Start of Data provided

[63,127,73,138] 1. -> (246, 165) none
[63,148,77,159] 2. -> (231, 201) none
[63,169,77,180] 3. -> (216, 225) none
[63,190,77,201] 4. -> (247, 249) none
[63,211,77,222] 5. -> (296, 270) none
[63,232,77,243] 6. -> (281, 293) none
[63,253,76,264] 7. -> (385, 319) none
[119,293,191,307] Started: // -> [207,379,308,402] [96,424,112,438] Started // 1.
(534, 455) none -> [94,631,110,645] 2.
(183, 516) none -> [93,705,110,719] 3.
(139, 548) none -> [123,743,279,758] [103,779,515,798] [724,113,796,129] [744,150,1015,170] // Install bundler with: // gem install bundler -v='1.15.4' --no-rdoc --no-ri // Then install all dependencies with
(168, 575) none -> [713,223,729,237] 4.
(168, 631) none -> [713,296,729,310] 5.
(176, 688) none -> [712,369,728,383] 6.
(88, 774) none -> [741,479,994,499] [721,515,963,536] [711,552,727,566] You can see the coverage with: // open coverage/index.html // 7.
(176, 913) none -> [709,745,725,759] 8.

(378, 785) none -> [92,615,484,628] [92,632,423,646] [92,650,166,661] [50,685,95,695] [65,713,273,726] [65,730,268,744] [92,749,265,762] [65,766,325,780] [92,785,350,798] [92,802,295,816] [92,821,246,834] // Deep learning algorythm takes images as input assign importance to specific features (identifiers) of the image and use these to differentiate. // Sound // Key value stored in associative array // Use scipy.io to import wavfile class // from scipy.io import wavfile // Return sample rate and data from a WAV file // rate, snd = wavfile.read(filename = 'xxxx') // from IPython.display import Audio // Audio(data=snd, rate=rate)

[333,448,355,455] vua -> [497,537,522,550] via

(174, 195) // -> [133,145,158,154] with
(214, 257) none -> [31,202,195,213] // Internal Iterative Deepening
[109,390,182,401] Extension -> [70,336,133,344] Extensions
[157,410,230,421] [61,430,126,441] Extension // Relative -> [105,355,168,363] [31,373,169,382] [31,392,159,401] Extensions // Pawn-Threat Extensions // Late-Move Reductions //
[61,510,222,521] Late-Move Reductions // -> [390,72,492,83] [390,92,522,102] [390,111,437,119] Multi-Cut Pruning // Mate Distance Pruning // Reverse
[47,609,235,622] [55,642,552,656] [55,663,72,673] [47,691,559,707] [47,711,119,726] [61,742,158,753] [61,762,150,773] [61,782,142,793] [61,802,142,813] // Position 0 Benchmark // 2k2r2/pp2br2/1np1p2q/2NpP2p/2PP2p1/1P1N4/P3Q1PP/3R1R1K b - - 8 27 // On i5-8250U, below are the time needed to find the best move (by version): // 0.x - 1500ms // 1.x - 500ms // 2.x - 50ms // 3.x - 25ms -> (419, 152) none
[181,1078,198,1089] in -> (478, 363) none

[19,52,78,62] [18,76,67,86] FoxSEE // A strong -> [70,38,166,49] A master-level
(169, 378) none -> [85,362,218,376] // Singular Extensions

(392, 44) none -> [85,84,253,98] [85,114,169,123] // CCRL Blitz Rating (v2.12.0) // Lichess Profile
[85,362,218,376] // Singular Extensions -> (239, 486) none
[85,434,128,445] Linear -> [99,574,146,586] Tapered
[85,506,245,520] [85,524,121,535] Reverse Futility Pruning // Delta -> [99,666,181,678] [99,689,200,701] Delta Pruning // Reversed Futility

End of Data provided

Above are some records; copy exactly the lines from the one with "[63,253,76,264] 7. -> (385, 319) none" through the one with "(139, 548) none", both included, and no others.

Task response:
[63,253,76,264] 7. -> (385, 319) none
[119,293,191,307] Started: // -> [207,379,308,402] [96,424,112,438] Started // 1.
(534, 455) none -> [94,631,110,645] 2.
(183, 516) none -> [93,705,110,719] 3.
(139, 548) none -> [123,743,279,758] [103,779,515,798] [724,113,796,129] [744,150,1015,170] // Install bundler with: // gem install bundler -v='1.15.4' --no-rdoc --no-ri // Then install all dependencies with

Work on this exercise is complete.